Married same-sex couples may also want to update their income tax filing status and claimed allowances. Married couples may file income taxes jointly or separately (joint filing tends to favor spouses when one spouse makes significantly more than the other spouse). In addition, couples may be able to combine qualifying medical and dental expenses to determine if they meet adjusted gross income (AGI) limits and may also be able to use pre-tax dollars to pay premiums on employer-provided health insurance for a spouse. It is the opinion of many advisors that same-sex couple that were married under the law of any state should consider amending any prior year federal income tax returns for which the statute of limitation has not run. However, because of the “marriage penalty” of the federal income tax an amendment and income come taxes due in the future may increase. And for any surviving spouse where a federal estate tax return was filed and tax was due an amended return should be filed if assets passed to the surviving spouse.

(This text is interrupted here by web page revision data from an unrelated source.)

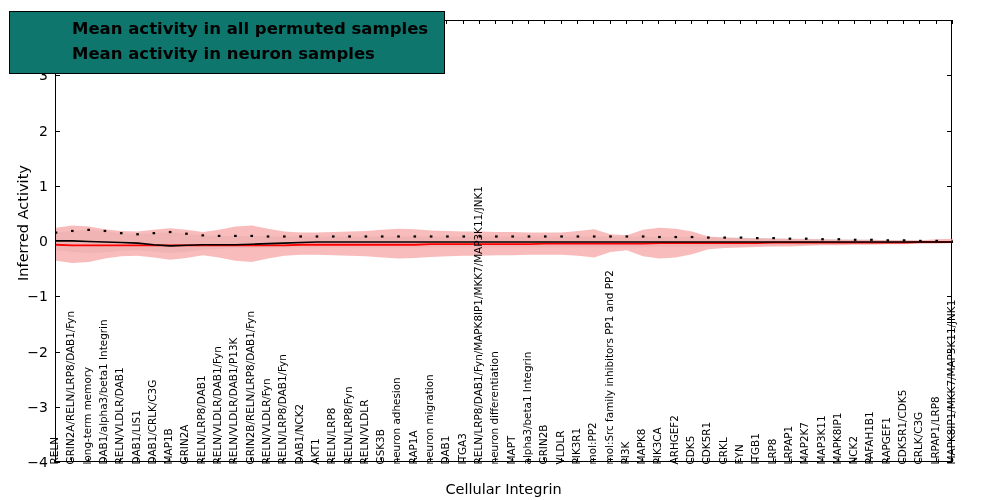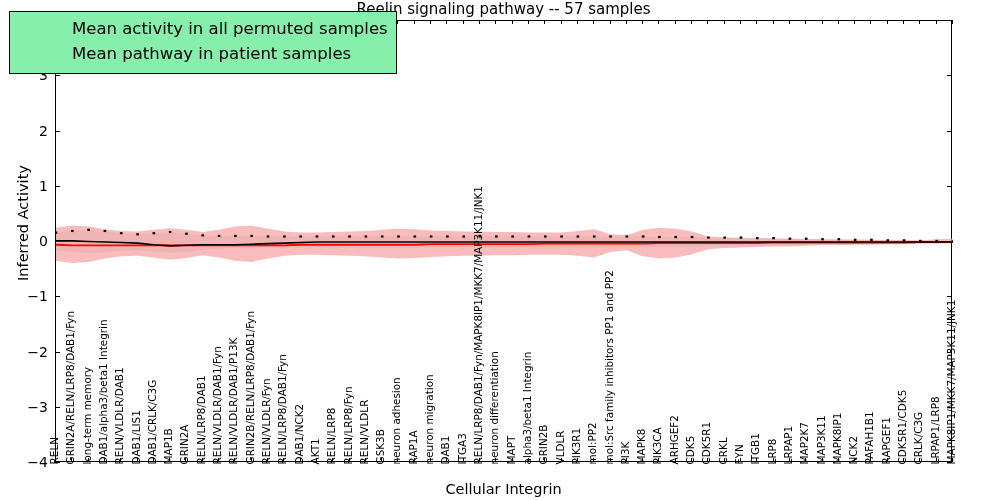--- a/index.html
+++ b/index.html
@@ -152,7 +152,6 @@
 
 <div id="figure">
 
-  <div id="chart-title">Reelin signaling pathway -- 57 samples</div>
 
   <div id="ylabel">Inferred Activity</div>
   <div id="xlabel">Cellular Integrin</div>

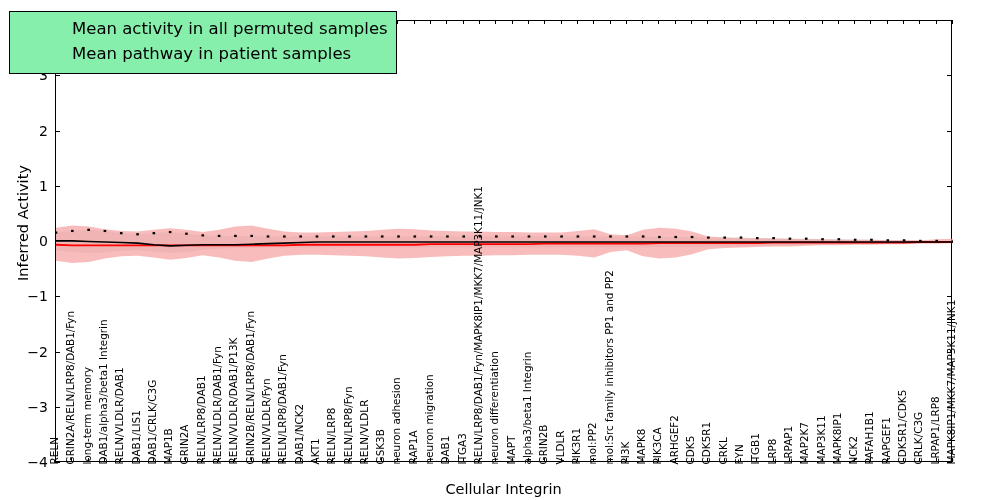--- a/index.html
+++ b/index.html
@@ -125,10 +125,11 @@
     position: absolute;
     left: 9px;
     top: 11px;
-    background: #86efac;
+    background: #0f766e;
     border: 1.2px solid #000;
-    padding: 5px 8px 6px 8px;
+    padding: 5px 16px 6px 8px;
     box-sizing: border-box;
+    font-weight: bold;
   }
   .legend-row {
     display: flex;

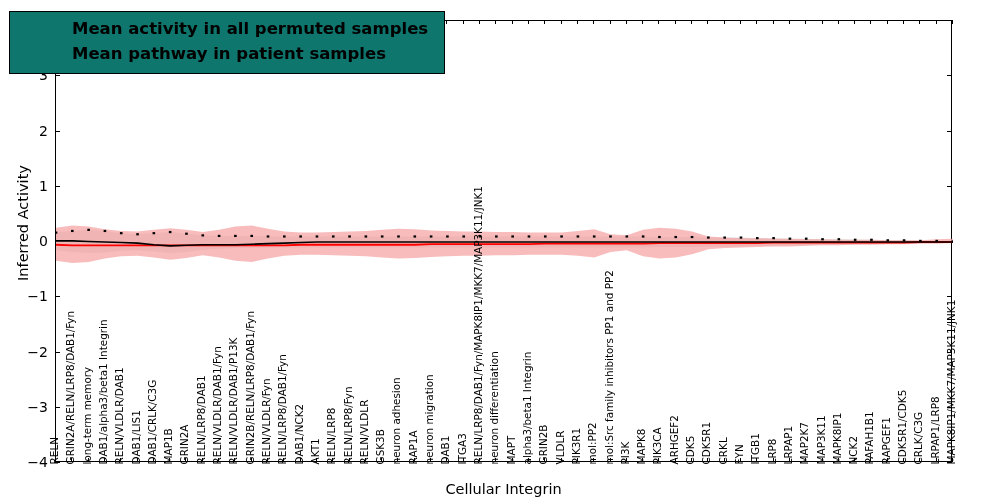--- a/index.html
+++ b/index.html
@@ -442,7 +442,7 @@
       <svg class="legend-swatch" width="40" height="14" viewBox="0 0 40 14">
         <line x1="0" y1="7" x2="40" y2="7" stroke="#ff0000" stroke-width="1.6"></line>
       </svg>
-      <span class="legend-text">Mean pathway in patient samples</span>
+      <span class="legend-text">Mean activity in neuron samples</span>
     </div>
   </div>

When planning for retirement, same-sex couples also need to take into account newly expected retirement income from Social Security Spousal Retirement Benefits, Disability Benefits, Survivor’s Benefits, and Lump Sum Death Benefits, as well as any additional pension benefits for which they may now qualify. They should also consider spousal rights in 401(k), profit sharing and other employer sponsored retirement plans. As part of this all beneficiary designations for all retirement plans should be reviewed to make sure they are still consistent with the wishes of the participant and have not been over ruled by the Retirement Equity Act (REA). REA gives rights to all spouses in employer sponsored retirement plans and this takes precedence over the beneficiary form that is on file.